Digitisation and Transcription of the English and Welsh Exchequer Port Books held at the UK National Archives, 1565-1798 [TNA E 190].
This site is being developed to aid the transcription and analysis of an important and under-exploited series of documents which records a highly significant aspect of the UK's economic history. A short video explaning the project's aims can be found here. A map (under development) showing the various ports and their members can be found here.
The records in this series resulted from an Exchequer Order of November 1564 requiring all customs officials in the various ports of England and Wales thenceforth to make their entries in blank books issued by the Exchequer.
The books are of three kinds:
Entry books of the collectors and other officials, recording the details of cockets issued as receipts for the payment of the various duties on imports and exports;
Entry books of searchers, waiters and other officials who were concerned with shipping movements and the inspection of cargoes, not with the collection of duties;
Coasting books, which record the issue and return of certificates for the transit of goods by coast from one English port to another. The certificate stated that the shipper had entered into bonds to unlade only at another port within the realm.

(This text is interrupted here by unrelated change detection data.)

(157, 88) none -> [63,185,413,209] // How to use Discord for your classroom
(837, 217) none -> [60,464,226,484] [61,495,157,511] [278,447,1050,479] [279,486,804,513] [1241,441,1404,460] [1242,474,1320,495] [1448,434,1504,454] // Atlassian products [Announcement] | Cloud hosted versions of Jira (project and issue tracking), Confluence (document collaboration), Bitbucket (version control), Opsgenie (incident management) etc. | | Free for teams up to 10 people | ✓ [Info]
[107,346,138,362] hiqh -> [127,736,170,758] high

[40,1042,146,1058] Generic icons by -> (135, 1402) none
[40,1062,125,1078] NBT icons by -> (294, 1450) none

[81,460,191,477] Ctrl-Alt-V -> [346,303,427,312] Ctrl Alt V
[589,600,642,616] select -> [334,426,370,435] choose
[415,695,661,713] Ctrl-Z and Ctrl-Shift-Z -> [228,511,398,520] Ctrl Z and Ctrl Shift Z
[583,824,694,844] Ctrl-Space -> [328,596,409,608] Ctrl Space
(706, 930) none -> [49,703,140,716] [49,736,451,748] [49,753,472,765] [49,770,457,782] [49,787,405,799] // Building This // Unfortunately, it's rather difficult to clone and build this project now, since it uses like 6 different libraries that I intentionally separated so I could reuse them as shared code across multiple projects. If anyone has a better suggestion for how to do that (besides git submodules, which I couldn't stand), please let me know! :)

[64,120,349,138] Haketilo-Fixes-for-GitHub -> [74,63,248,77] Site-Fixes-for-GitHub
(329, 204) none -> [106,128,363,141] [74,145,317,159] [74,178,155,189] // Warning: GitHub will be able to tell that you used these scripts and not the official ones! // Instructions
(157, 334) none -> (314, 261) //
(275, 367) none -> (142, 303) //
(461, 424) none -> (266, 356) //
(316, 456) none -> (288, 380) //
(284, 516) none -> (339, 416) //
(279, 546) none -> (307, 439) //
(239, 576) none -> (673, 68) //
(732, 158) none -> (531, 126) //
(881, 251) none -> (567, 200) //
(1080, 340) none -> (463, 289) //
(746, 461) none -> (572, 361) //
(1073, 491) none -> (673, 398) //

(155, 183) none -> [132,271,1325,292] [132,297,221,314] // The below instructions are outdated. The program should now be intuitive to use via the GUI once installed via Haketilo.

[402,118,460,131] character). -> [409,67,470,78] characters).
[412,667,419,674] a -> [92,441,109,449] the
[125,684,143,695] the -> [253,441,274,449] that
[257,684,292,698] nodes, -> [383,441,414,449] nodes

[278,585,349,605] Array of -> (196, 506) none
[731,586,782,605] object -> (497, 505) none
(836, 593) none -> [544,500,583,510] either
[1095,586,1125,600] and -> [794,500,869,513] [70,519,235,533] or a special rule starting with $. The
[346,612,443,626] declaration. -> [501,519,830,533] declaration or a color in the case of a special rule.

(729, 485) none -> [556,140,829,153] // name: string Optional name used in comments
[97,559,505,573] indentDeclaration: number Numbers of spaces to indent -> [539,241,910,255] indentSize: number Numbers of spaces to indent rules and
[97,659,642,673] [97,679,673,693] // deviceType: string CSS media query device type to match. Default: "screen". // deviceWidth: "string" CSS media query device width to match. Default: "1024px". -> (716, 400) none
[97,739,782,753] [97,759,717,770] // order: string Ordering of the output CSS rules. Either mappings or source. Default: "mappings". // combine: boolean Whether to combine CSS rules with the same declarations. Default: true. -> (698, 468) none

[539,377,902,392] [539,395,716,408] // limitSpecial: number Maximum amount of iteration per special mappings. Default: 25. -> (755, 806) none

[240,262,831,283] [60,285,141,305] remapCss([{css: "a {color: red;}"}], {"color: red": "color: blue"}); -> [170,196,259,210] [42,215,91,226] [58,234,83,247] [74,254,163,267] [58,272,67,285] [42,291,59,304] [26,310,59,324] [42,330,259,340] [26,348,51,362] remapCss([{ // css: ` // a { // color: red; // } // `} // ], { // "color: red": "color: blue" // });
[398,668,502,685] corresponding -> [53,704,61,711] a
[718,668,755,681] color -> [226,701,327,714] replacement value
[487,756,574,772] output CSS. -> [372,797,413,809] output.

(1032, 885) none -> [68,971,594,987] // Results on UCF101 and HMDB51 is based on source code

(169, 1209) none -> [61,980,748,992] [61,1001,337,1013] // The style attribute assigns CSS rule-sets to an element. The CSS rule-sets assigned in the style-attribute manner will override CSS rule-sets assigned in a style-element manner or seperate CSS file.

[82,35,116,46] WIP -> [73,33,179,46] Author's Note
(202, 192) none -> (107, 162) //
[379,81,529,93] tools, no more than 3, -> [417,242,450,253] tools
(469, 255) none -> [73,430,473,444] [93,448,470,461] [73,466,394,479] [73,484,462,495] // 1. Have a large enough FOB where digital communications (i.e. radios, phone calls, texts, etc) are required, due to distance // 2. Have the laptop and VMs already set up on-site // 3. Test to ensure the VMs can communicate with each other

Each entry in a Port Book generally contains:
the name of the ship and its master;
the names of the merchants (sometimes giving the merchant's mark) and whether they were aliens;
date on which duty was paid (not the date of arrival or unloading);
a description of their goods;
the amount of duties paid (in the entry books of the collectors);
the ship's destination or port to which it was sailing next.
After 1600 few books omit details of the places to and from which shipments were made. [Description from The National Archives.]